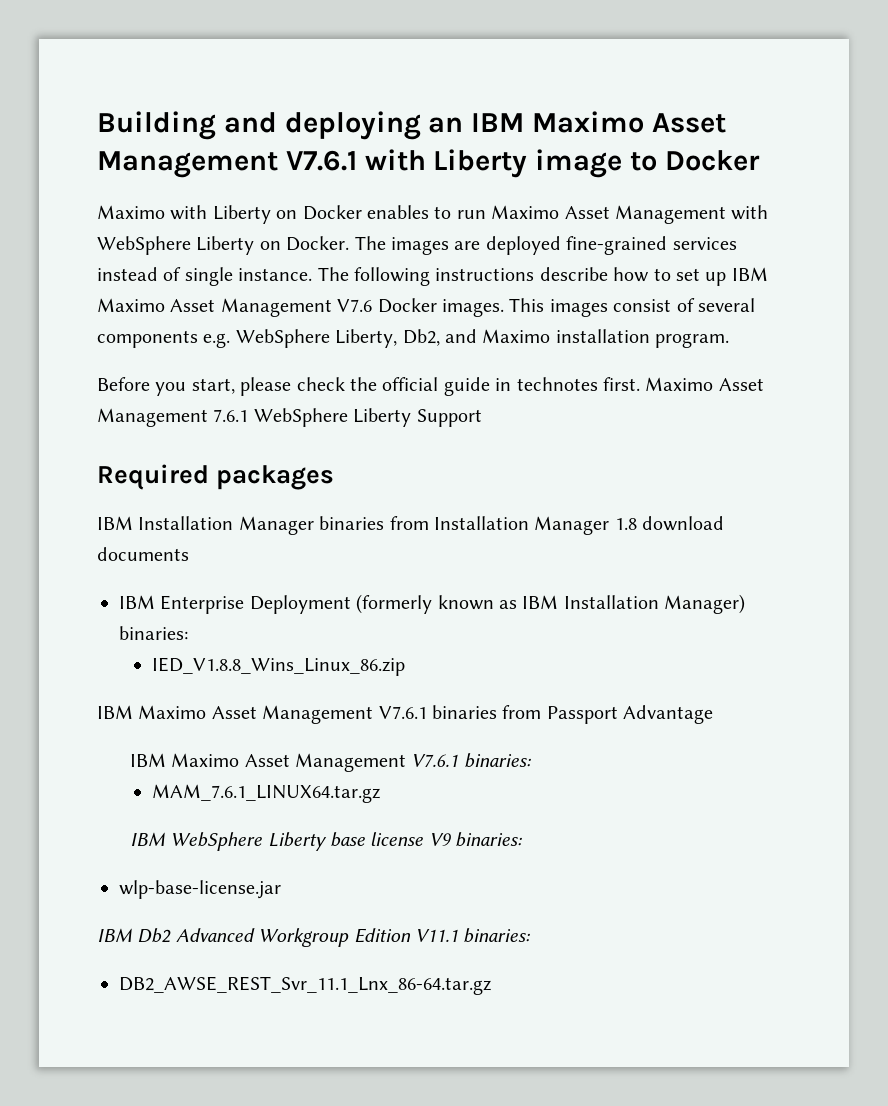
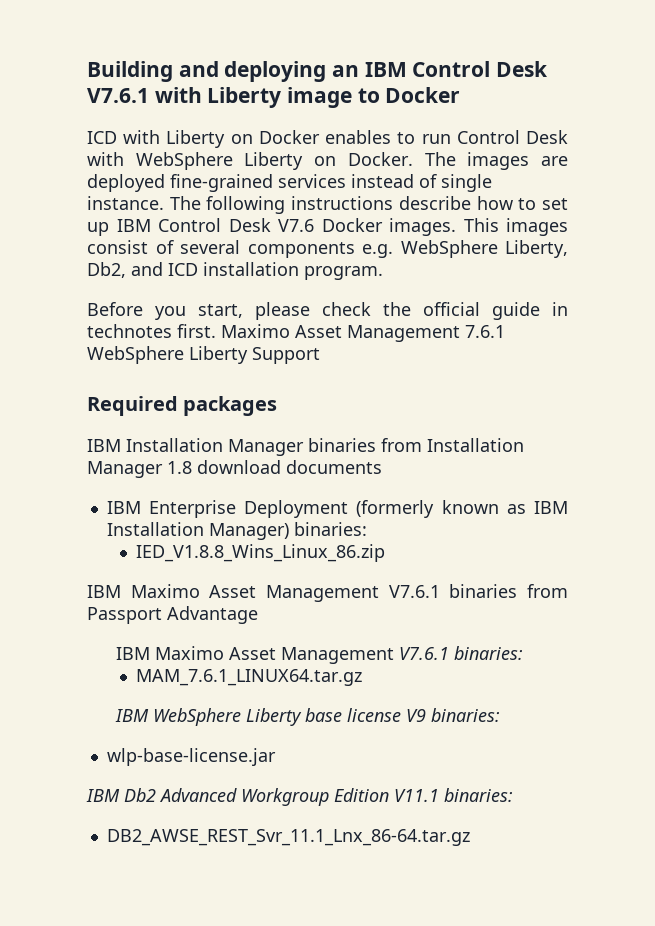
- Building and deploying an IBM Maximo Asset Management V7.6.1 with Liberty image to Docker
+ Building and deploying an IBM Control Desk V7.6.1 with Liberty image to Docker
- Maximo with Liberty on Docker enables to run Maximo Asset Management with WebSphere Liberty on Docker.
+ ICD with Liberty on Docker enables to run Control Desk with WebSphere Liberty on Docker.
- The following instructions describe how to set up IBM Maximo Asset Management V7.6 Docker images.
+ The following instructions describe how to set up IBM Control Desk V7.6 Docker images.
- This images consist of several components e.g. WebSphere Liberty, Db2, and Maximo installation program.
+ This images consist of several components e.g. WebSphere Liberty, Db2, and ICD installation program.

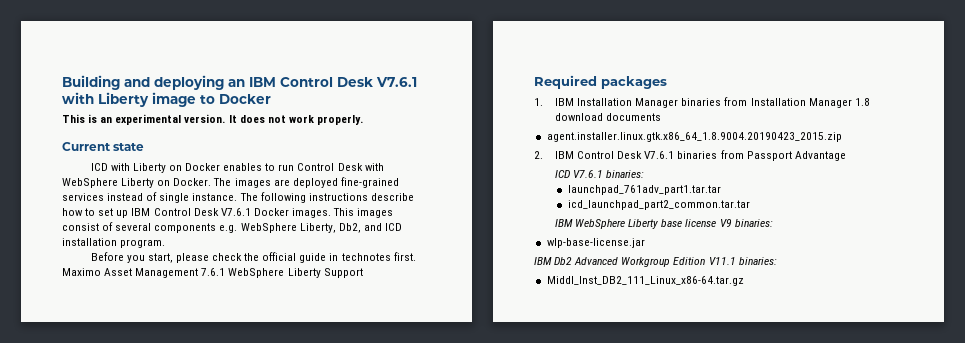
+ This is an experimental version. It does not work properly.
+ Current state
- The following instructions describe how to set up IBM Control Desk V7.6 Docker images.
+ The following instructions describe how to set up IBM Control Desk V7.6.1 Docker images.
- IBM Installation Manager binaries from Installation Manager 1.8 download documents
+ 1. IBM Installation Manager binaries from Installation Manager 1.8 download documents
- IBM Enterprise Deployment (formerly known as IBM Installation Manager) binaries:
- IED_V1.8.8_Wins_Linux_86.zip
- IBM Maximo Asset Management V7.6.1 binaries from Passport Advantage
+ agent.installer.linux.gtk.x86_64_1.8.9004.20190423_2015.zip
+ 2. IBM Control Desk V7.6.1 binaries from Passport Advantage
- IBM Maximo Asset Management V7.6.1 binaries:
+ ICD V7.6.1 binaries:
- MAM_7.6.1_LINUX64.tar.gz
+ launchpad_761adv_part1.tar.tar
+ icd_launchpad_part2_common.tar.tar
- DB2_AWSE_REST_Svr_11.1_Lnx_86-64.tar.gz
+ Middl_Inst_DB2_111_Linux_x86-64.tar.gz

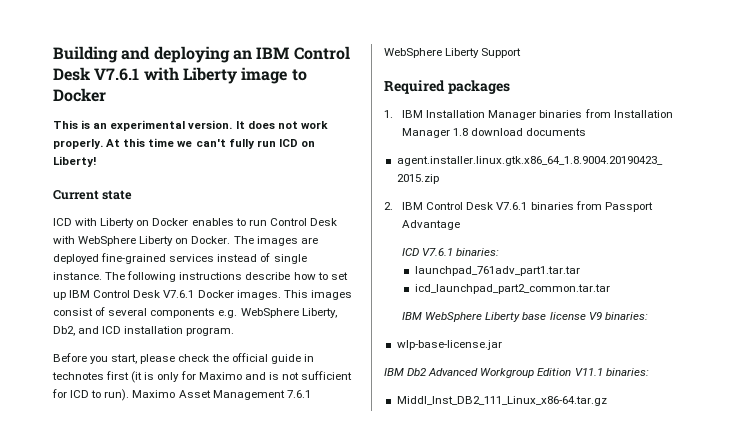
+ At this time we can't fully run ICD on Liberty!
- Before you start, please check the official guide in technotes first.
+ Before you start, please check the official guide in technotes first (it is only for Maximo and is not sufficient for ICD to run).

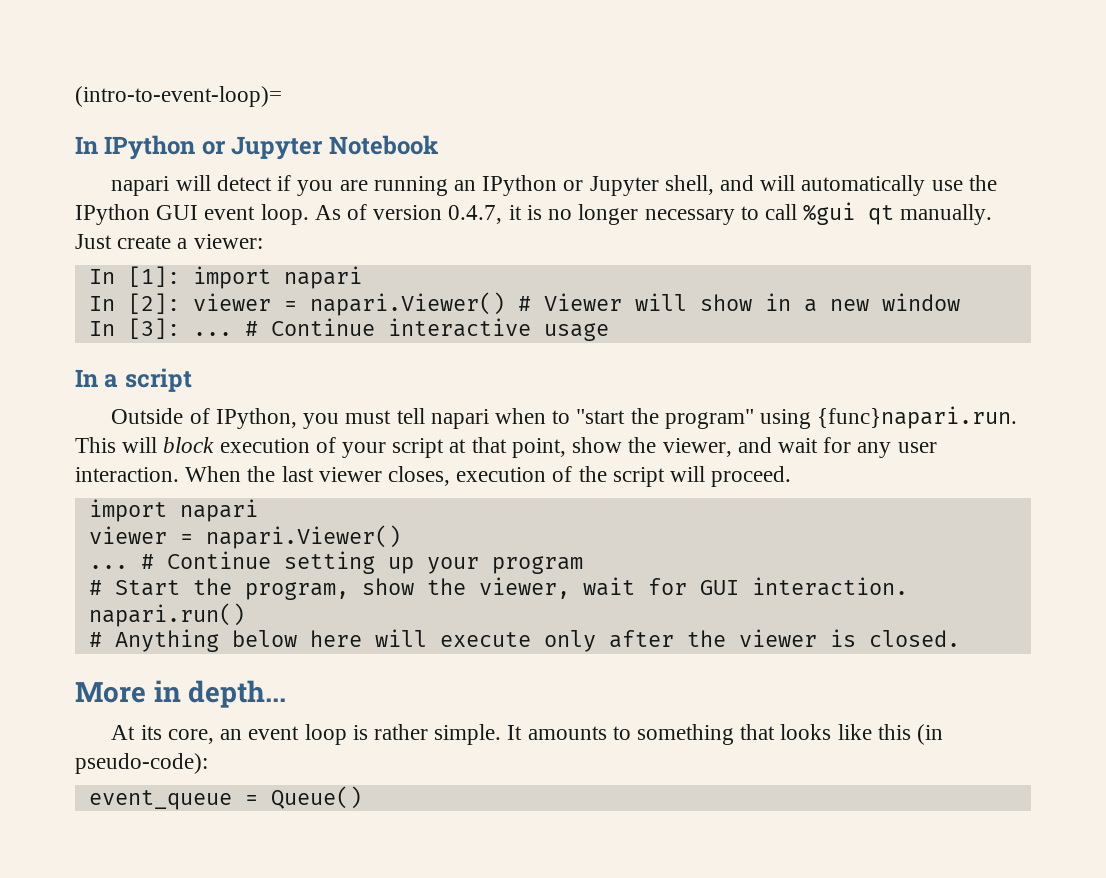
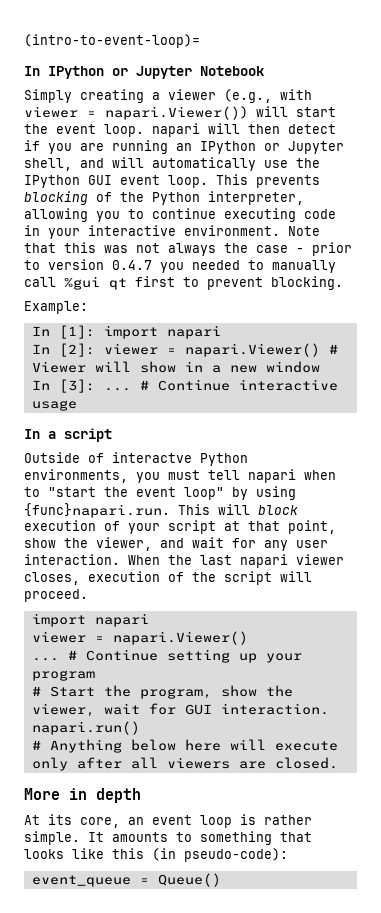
- napari will detect if you are running an IPython or Jupyter shell, and will automatically use the IPython GUI event loop.
+ Simply creating a viewer (e.g., with viewer = napari.Viewer()) will start the event loop. napari will then detect if you are running an IPython or Jupyter shell, and will automatically use the IPython GUI event loop.
- As of version 0.4.7, it is no longer necessary to call %gui qt manually. Just create a viewer:
+ This prevents blocking of the Python interpreter, allowing you to continue executing code in your interactive environment. Note that this was not always the case - prior to version 0.4.7 you needed to manually call %gui qt first to prevent blocking.
+ Example:
- Outside of IPython, you must tell napari when to "start the program" using {func}napari.run. This will block execution of your script at that point, show the viewer, and wait for any user interaction.
+ Outside of interactve Python environments, you must tell napari when to "start the event loop" by using {func}napari.run. This will block execution of your script at that point, show the viewer, and wait for any user interaction.
- When the last viewer closes, execution of the script will proceed.
+ When the last napari viewer closes, execution of the script will proceed.
- # Anything below here will execute only after the viewer is closed.
+ # Anything below here will execute only after all viewers are closed.
- More in depth...
+ More in depth

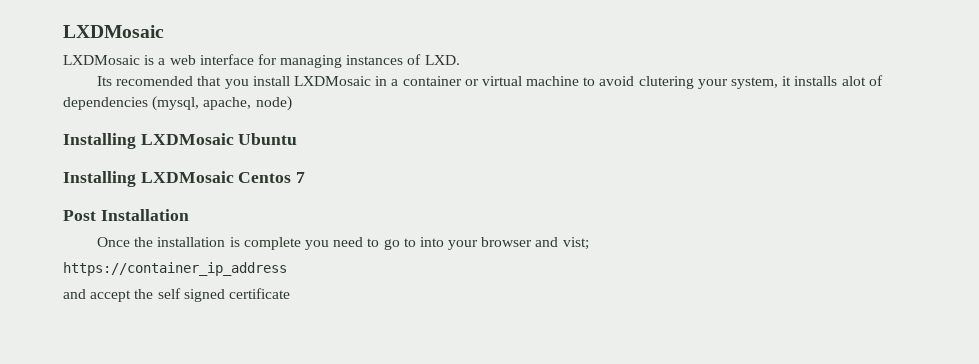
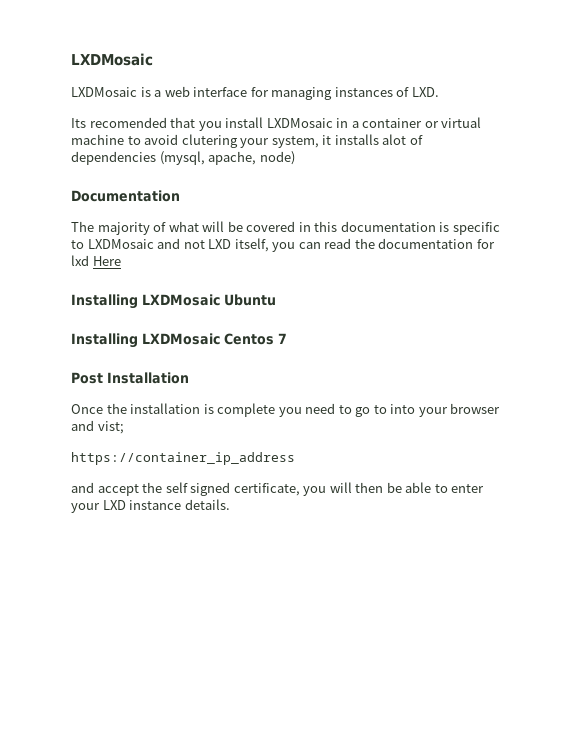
+ Documentation
+ The majority of what will be covered in this documentation is specific to LXDMosaic and not LXD itself, you can read the documentation for lxd Here
- and accept the self signed certificate
+ and accept the self signed certificate, you will then be able to enter your LXD instance details.

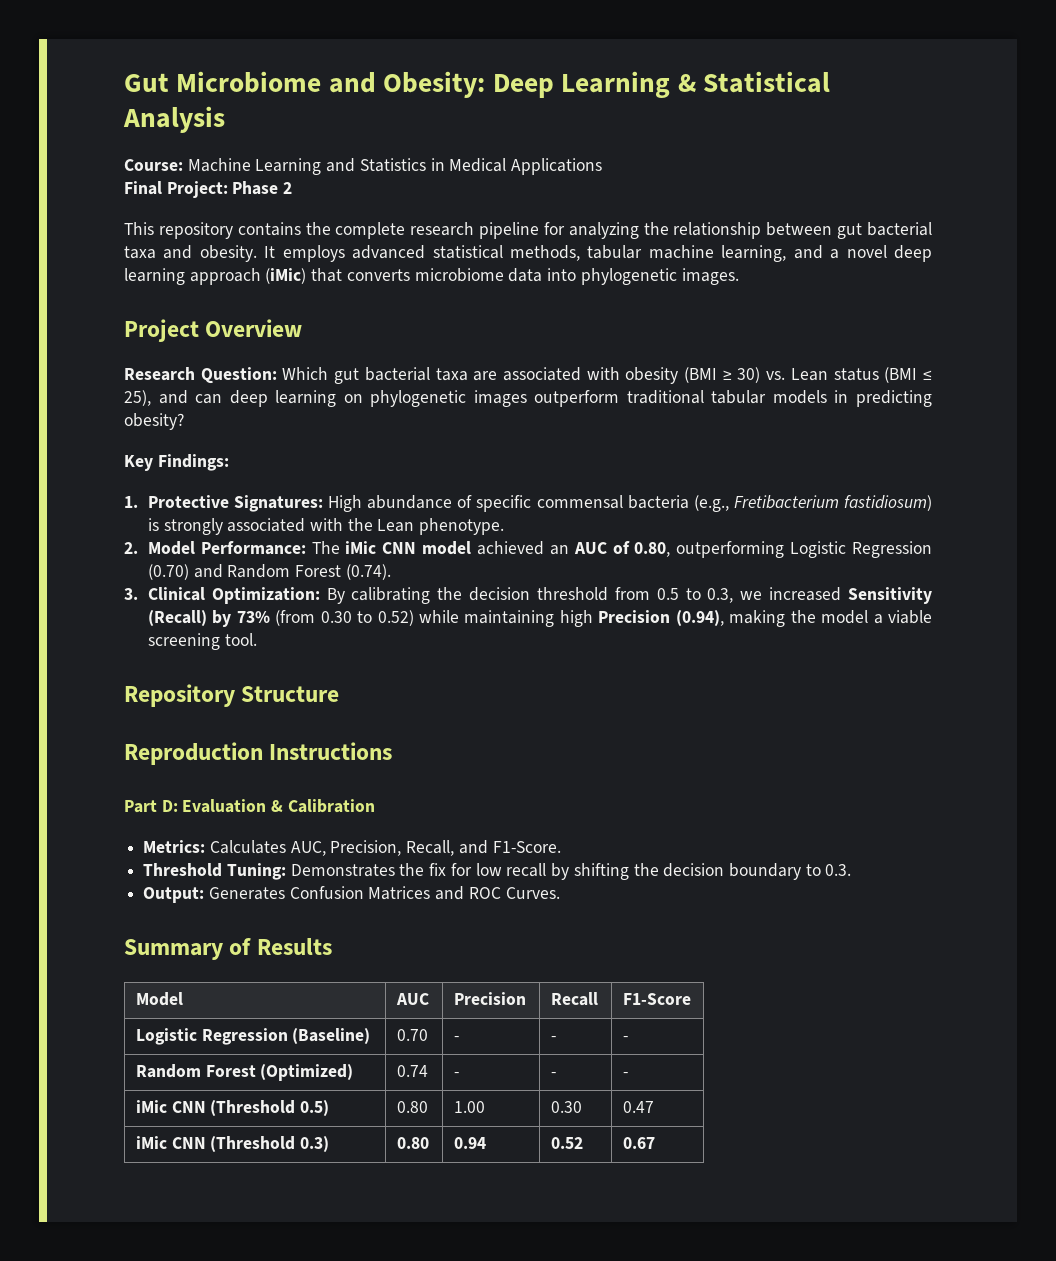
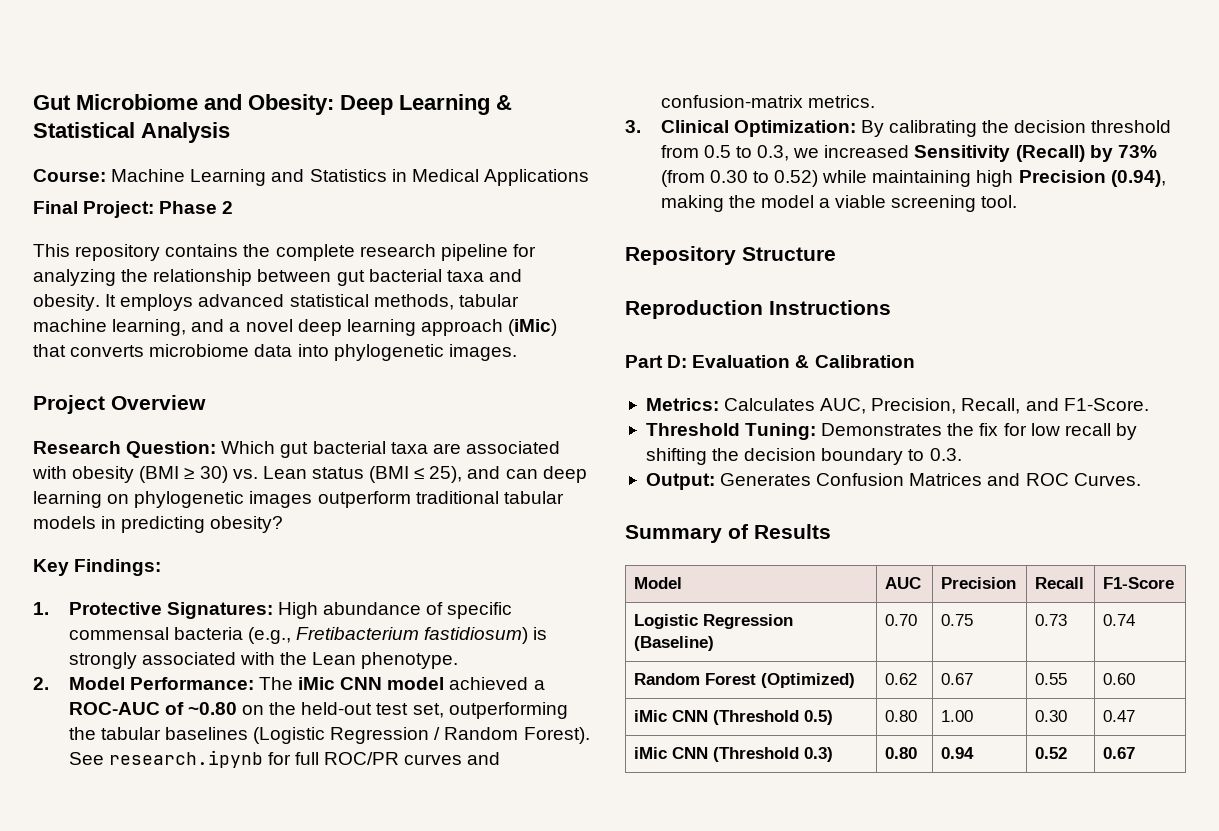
- 2. Model Performance: The iMic CNN model achieved an AUC of 0.80, outperforming Logistic Regression (0.70) and Random Forest (0.74).
+ 2. Model Performance: The iMic CNN model achieved a ROC-AUC of ~0.80 on the held-out test set, outperforming the tabular baselines (Logistic Regression / Random Forest). See research.ipynb for full ROC/PR curves and confusion-matrix metrics.
- Logistic Regression (Baseline) | 0.70 | - | - | -
+ Logistic Regression (Baseline) | 0.70 | 0.75 | 0.73 | 0.74
- Random Forest (Optimized) | 0.74 | - | - | -
+ Random Forest (Optimized) | 0.62 | 0.67 | 0.55 | 0.60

* * *

◆ **THE TASK**
Above are the records; transcribe them exactly without the pictures.

◆ **EXERCISE OUTPUT**
- Building and deploying an IBM Maximo Asset Management V7.6.1 with Liberty image to Docker
+ Building and deploying an IBM Control Desk V7.6.1 with Liberty image to Docker
- Maximo with Liberty on Docker enables to run Maximo Asset Management with WebSphere Liberty on Docker.
+ ICD with Liberty on Docker enables to run Control Desk with WebSphere Liberty on Docker.
- The following instructions describe how to set up IBM Maximo Asset Management V7.6 Docker images.
+ The following instructions describe how to set up IBM Control Desk V7.6 Docker images.
- This images consist of several components e.g. WebSphere Liberty, Db2, and Maximo installation program.
+ This images consist of several components e.g. WebSphere Liberty, Db2, and ICD installation program.

+ This is an experimental version. It does not work properly.
+ Current state
- The following instructions describe how to set up IBM Control Desk V7.6 Docker images.
+ The following instructions describe how to set up IBM Control Desk V7.6.1 Docker images.
- IBM Installation Manager binaries from Installation Manager 1.8 download documents
+ 1. IBM Installation Manager binaries from Installation Manager 1.8 download documents
- IBM Enterprise Deployment (formerly known as IBM Installation Manager) binaries:
- IED_V1.8.8_Wins_Linux_86.zip
- IBM Maximo Asset Management V7.6.1 binaries from Passport Advantage
+ agent.installer.linux.gtk.x86_64_1.8.9004.20190423_2015.zip
+ 2. IBM Control Desk V7.6.1 binaries from Passport Advantage
- IBM Maximo Asset Management V7.6.1 binaries:
+ ICD V7.6.1 binaries:
- MAM_7.6.1_LINUX64.tar.gz
+ launchpad_761adv_part1.tar.tar
+ icd_launchpad_part2_common.tar.tar
- DB2_AWSE_REST_Svr_11.1_Lnx_86-64.tar.gz
+ Middl_Inst_DB2_111_Linux_x86-64.tar.gz

+ At this time we can't fully run ICD on Liberty!
- Before you start, please check the official guide in technotes first.
+ Before you start, please check the official guide in technotes first (it is only for Maximo and is not sufficient for ICD to run).

- napari will detect if you are running an IPython or Jupyter shell, and will automatically use the IPython GUI event loop.
+ Simply creating a viewer (e.g., with viewer = napari.Viewer()) will start the event loop. napari will then detect if you are running an IPython or Jupyter shell, and will automatically use the IPython GUI event loop.
- As of version 0.4.7, it is no longer necessary to call %gui qt manually. Just create a viewer:
+ This prevents blocking of the Python interpreter, allowing you to continue executing code in your interactive environment. Note that this was not always the case - prior to version 0.4.7 you needed to manually call %gui qt first to prevent blocking.
+ Example:
- Outside of IPython, you must tell napari when to "start the program" using {func}napari.run. This will block execution of your script at that point, show the viewer, and wait for any user interaction.
+ Outside of interactve Python environments, you must tell napari when to "start the event loop" by using {func}napari.run. This will block execution of your script at that point, show the viewer, and wait for any user interaction.
- When the last viewer closes, execution of the script will proceed.
+ When the last napari viewer closes, execution of the script will proceed.
- # Anything below here will execute only after the viewer is closed.
+ # Anything below here will execute only after all viewers are closed.
- More in depth...
+ More in depth

+ Documentation
+ The majority of what will be covered in this documentation is specific to LXDMosaic and not LXD itself, you can read the documentation for lxd Here
- and accept the self signed certificate
+ and accept the self signed certificate, you will then be able to enter your LXD instance details.

- 2. Model Performance: The iMic CNN model achieved an AUC of 0.80, outperforming Logistic Regression (0.70) and Random Forest (0.74).
+ 2. Model Performance: The iMic CNN model achieved a ROC-AUC of ~0.80 on the held-out test set, outperforming the tabular baselines (Logistic Regression / Random Forest). See research.ipynb for full ROC/PR curves and confusion-matrix metrics.
- Logistic Regression (Baseline) | 0.70 | - | - | -
+ Logistic Regression (Baseline) | 0.70 | 0.75 | 0.73 | 0.74
- Random Forest (Optimized) | 0.74 | - | - | -
+ Random Forest (Optimized) | 0.62 | 0.67 | 0.55 | 0.60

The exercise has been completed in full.